TASK INPUT
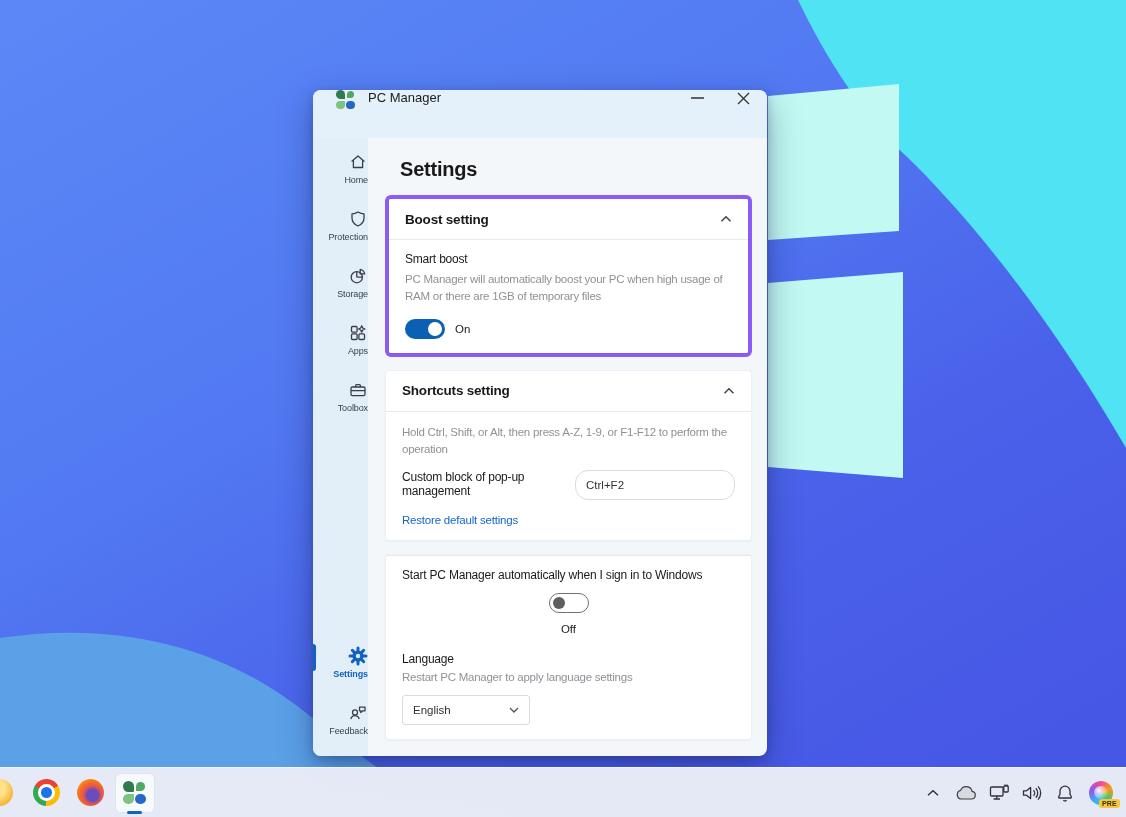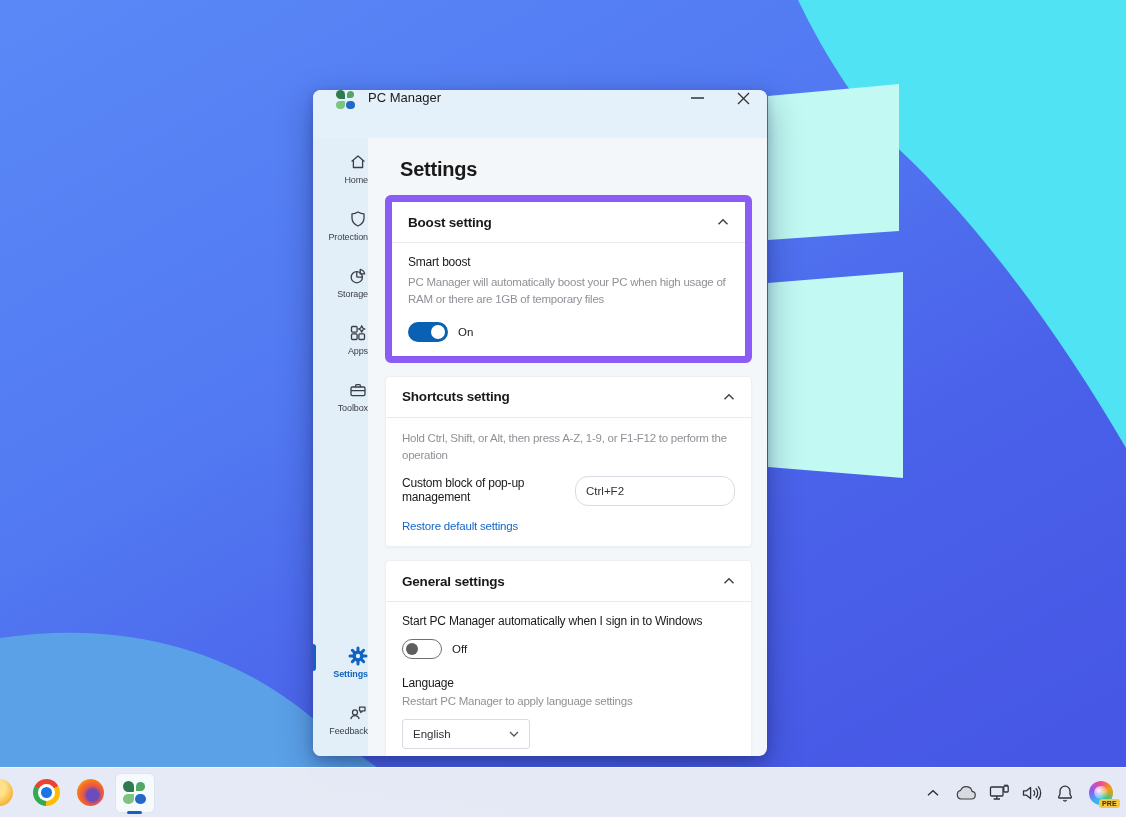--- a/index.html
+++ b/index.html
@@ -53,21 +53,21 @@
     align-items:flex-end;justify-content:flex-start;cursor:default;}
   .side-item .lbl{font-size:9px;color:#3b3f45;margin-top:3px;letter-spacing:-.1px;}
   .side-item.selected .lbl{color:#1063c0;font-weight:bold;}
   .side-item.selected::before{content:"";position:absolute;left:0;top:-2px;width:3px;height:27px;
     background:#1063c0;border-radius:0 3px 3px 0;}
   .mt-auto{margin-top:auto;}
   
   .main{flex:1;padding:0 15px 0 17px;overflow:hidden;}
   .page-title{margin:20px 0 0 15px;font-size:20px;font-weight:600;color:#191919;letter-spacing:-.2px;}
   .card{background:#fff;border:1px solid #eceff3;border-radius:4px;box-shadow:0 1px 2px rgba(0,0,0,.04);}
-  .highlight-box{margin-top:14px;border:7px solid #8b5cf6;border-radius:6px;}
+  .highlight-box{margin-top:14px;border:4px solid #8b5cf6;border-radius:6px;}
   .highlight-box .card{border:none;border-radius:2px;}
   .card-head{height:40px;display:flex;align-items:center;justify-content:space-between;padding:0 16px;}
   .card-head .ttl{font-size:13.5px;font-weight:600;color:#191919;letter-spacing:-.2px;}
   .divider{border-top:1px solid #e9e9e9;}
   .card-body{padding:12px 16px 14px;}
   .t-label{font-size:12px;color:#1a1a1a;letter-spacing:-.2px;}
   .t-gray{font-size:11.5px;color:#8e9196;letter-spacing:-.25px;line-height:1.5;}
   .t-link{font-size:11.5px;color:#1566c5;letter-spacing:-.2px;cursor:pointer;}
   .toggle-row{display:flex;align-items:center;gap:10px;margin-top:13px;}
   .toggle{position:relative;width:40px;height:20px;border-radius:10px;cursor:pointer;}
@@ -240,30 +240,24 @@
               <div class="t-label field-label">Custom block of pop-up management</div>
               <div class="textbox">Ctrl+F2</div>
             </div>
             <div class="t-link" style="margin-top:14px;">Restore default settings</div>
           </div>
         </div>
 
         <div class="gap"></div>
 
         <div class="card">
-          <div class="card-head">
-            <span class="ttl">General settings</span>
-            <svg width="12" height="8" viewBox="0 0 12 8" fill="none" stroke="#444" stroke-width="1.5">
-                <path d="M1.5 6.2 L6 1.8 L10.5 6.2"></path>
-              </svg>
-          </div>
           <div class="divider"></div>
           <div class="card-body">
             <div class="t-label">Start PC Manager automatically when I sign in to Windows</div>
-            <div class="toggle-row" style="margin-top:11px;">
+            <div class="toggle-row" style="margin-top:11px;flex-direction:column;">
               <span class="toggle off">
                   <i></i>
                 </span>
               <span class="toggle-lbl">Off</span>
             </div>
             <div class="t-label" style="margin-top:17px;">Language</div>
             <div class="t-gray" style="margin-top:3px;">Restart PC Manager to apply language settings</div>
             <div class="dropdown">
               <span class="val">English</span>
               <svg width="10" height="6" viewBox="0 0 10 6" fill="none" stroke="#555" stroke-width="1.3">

WORK INSTRUCTIONS
In your copy of the entries above, leave out the pictures and keep every word exact.

SOLUTION TO THE EXERCISE
--- a/index.html
+++ b/index.html
@@ -53,21 +53,21 @@
     align-items:flex-end;justify-content:flex-start;cursor:default;}
   .side-item .lbl{font-size:9px;color:#3b3f45;margin-top:3px;letter-spacing:-.1px;}
   .side-item.selected .lbl{color:#1063c0;font-weight:bold;}
   .side-item.selected::before{content:"";position:absolute;left:0;top:-2px;width:3px;height:27px;
     background:#1063c0;border-radius:0 3px 3px 0;}
   .mt-auto{margin-top:auto;}
   
   .main{flex:1;padding:0 15px 0 17px;overflow:hidden;}
   .page-title{margin:20px 0 0 15px;font-size:20px;font-weight:600;color:#191919;letter-spacing:-.2px;}
   .card{background:#fff;border:1px solid #eceff3;border-radius:4px;box-shadow:0 1px 2px rgba(0,0,0,.04);}
-  .highlight-box{margin-top:14px;border:7px solid #8b5cf6;border-radius:6px;}
+  .highlight-box{margin-top:14px;border:4px solid #8b5cf6;border-radius:6px;}
   .highlight-box .card{border:none;border-radius:2px;}
   .card-head{height:40px;display:flex;align-items:center;justify-content:space-between;padding:0 16px;}
   .card-head .ttl{font-size:13.5px;font-weight:600;color:#191919;letter-spacing:-.2px;}
   .divider{border-top:1px solid #e9e9e9;}
   .card-body{padding:12px 16px 14px;}
   .t-label{font-size:12px;color:#1a1a1a;letter-spacing:-.2px;}
   .t-gray{font-size:11.5px;color:#8e9196;letter-spacing:-.25px;line-height:1.5;}
   .t-link{font-size:11.5px;color:#1566c5;letter-spacing:-.2px;cursor:pointer;}
   .toggle-row{display:flex;align-items:center;gap:10px;margin-top:13px;}
   .toggle{position:relative;width:40px;height:20px;border-radius:10px;cursor:pointer;}
@@ -240,30 +240,24 @@
               <div class="t-label field-label">Custom block of pop-up management</div>
               <div class="textbox">Ctrl+F2</div>
             </div>
             <div class="t-link" style="margin-top:14px;">Restore default settings</div>
           </div>
         </div>
 
         <div class="gap"></div>
 
         <div class="card">
-          <div class="card-head">
-            <span class="ttl">General settings</span>
-            <svg width="12" height="8" viewBox="0 0 12 8" fill="none" stroke="#444" stroke-width="1.5">
-                <path d="M1.5 6.2 L6 1.8 L10.5 6.2"></path>
-              </svg>
-          </div>
           <div class="divider"></div>
           <div class="card-body">
             <div class="t-label">Start PC Manager automatically when I sign in to Windows</div>
-            <div class="toggle-row" style="margin-top:11px;">
+            <div class="toggle-row" style="margin-top:11px;flex-direction:column;">
               <span class="toggle off">
                   <i></i>
                 </span>
               <span class="toggle-lbl">Off</span>
             </div>
             <div class="t-label" style="margin-top:17px;">Language</div>
             <div class="t-gray" style="margin-top:3px;">Restart PC Manager to apply language settings</div>
             <div class="dropdown">
               <span class="val">English</span>
               <svg width="10" height="6" viewBox="0 0 10 6" fill="none" stroke="#555" stroke-width="1.3">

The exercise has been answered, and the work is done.